● **What you are asked to do**: Every record should be copied exactly, and the images omitted.

BEGIN

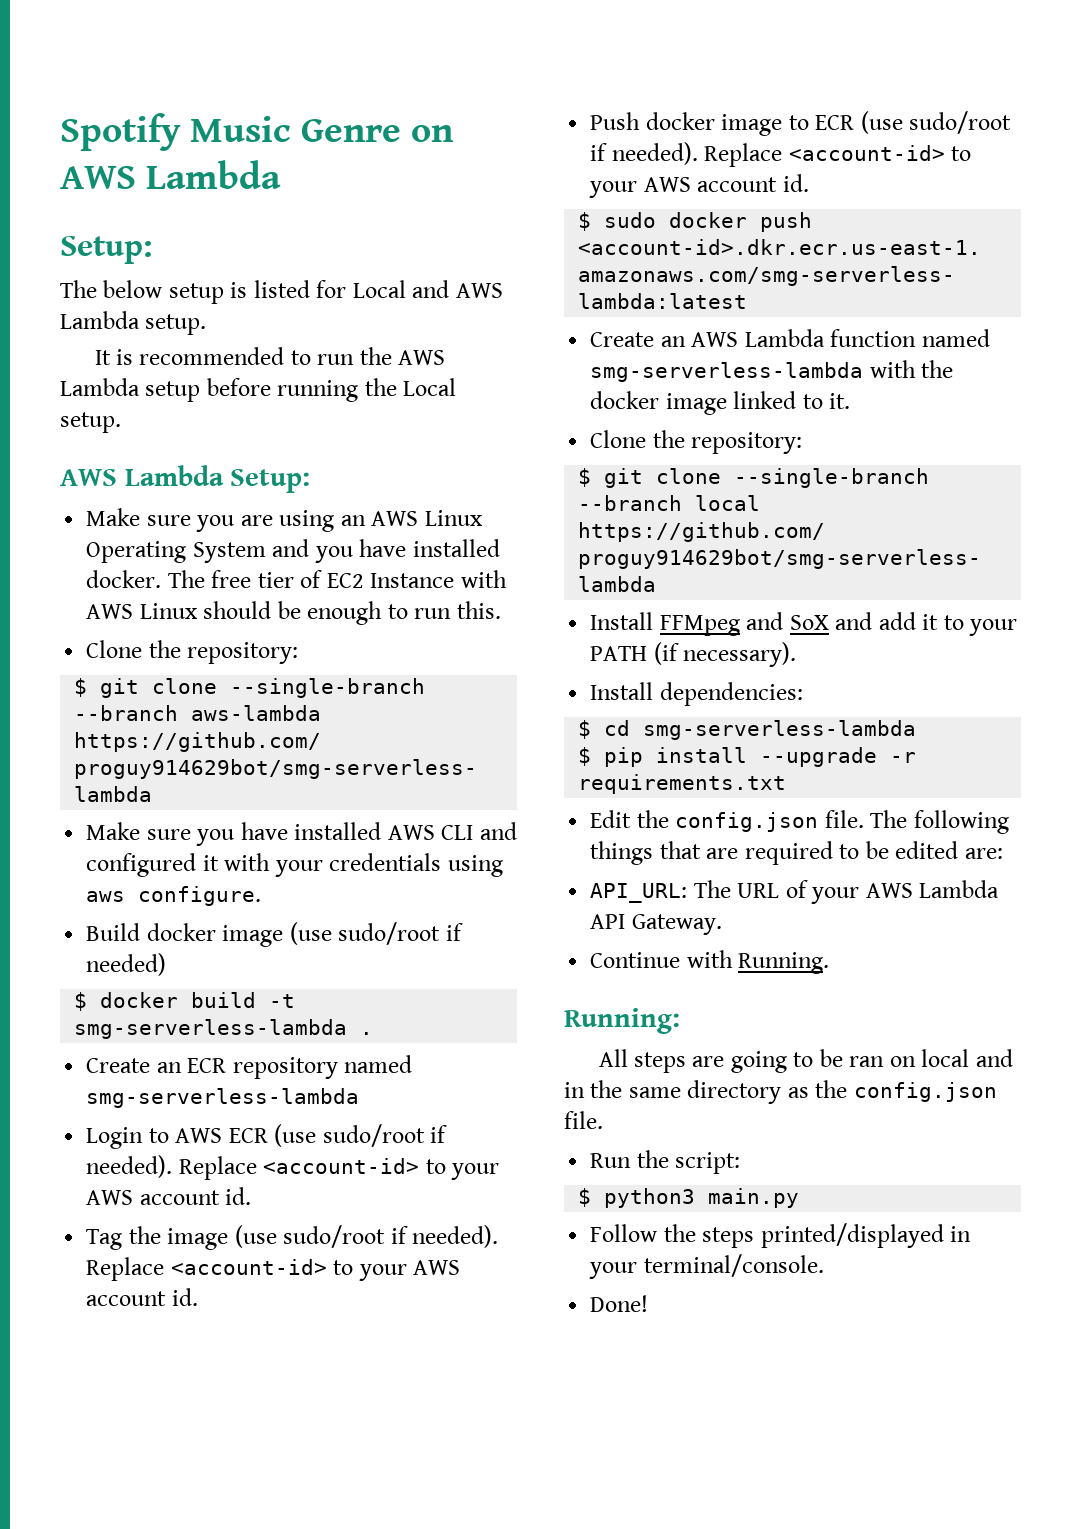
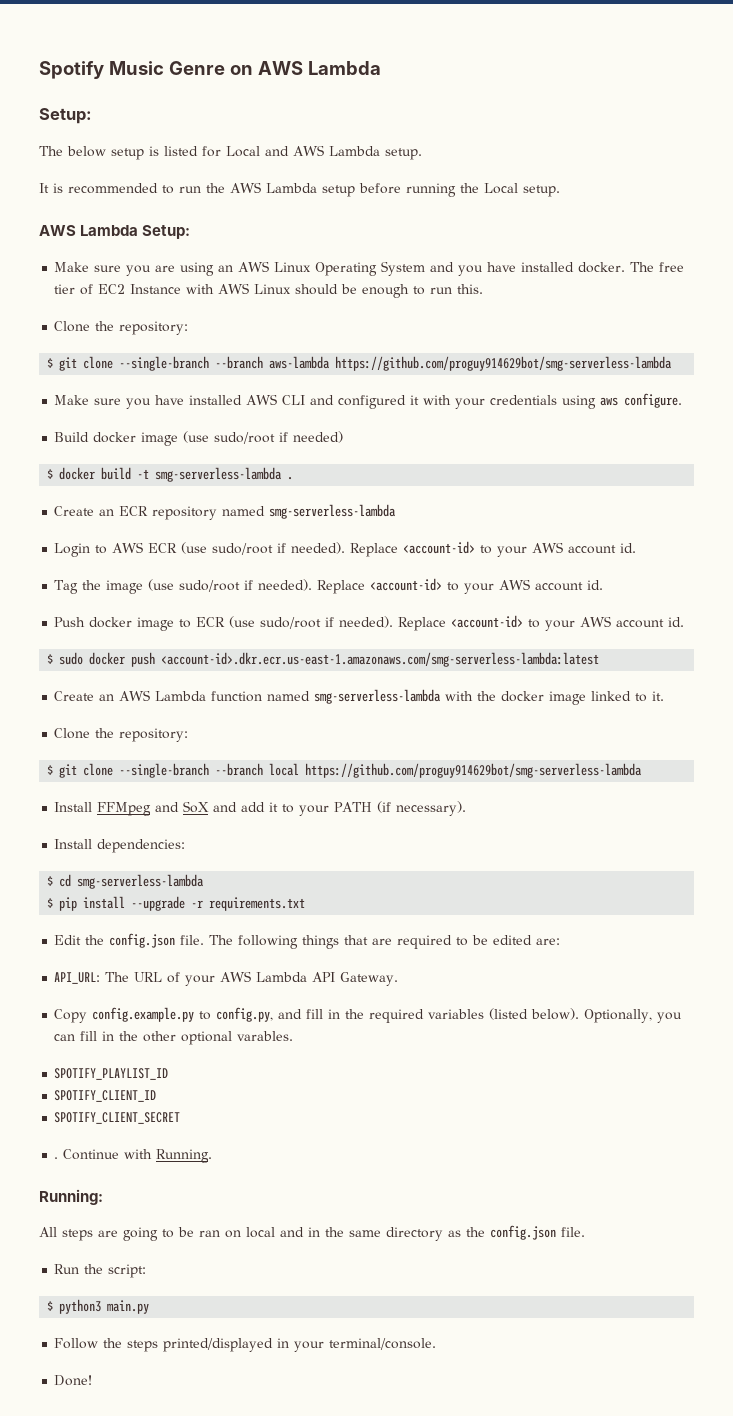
+ Copy config.example.py to config.py, and fill in the required variables (listed below). Optionally, you can fill in the other optional varables.
+ SPOTIFY_PLAYLIST_ID
+ SPOTIFY_CLIENT_ID
+ SPOTIFY_CLIENT_SECRET
+ .

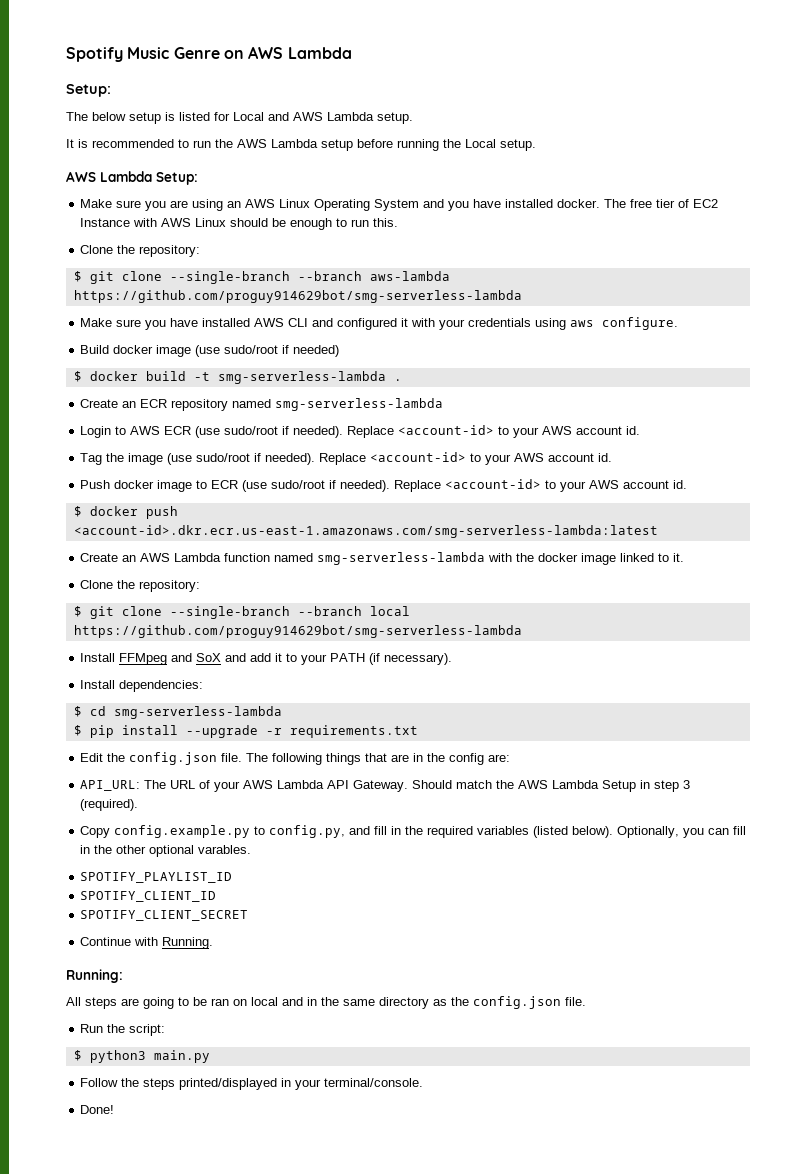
- $ sudo docker push <account-id>.dkr.ecr.us-east-1.amazonaws.com/smg-serverless-lambda:latest
+ $ docker push <account-id>.dkr.ecr.us-east-1.amazonaws.com/smg-serverless-lambda:latest
- The following things that are required to be edited are:
+ The following things that are in the config are:
+ Should match the AWS Lambda Setup in step 3 (required).
  SPOTIFY_CLIENT_SECRET
- . Continue with Running.
+ Continue with Running.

END

● **Solved problem**:
+ Copy config.example.py to config.py, and fill in the required variables (listed below). Optionally, you can fill in the other optional varables.
+ SPOTIFY_PLAYLIST_ID
+ SPOTIFY_CLIENT_ID
+ SPOTIFY_CLIENT_SECRET
+ .

- $ sudo docker push <account-id>.dkr.ecr.us-east-1.amazonaws.com/smg-serverless-lambda:latest
+ $ docker push <account-id>.dkr.ecr.us-east-1.amazonaws.com/smg-serverless-lambda:latest
- The following things that are required to be edited are:
+ The following things that are in the config are:
+ Should match the AWS Lambda Setup in step 3 (required).
  SPOTIFY_CLIENT_SECRET
- . Continue with Running.
+ Continue with Running.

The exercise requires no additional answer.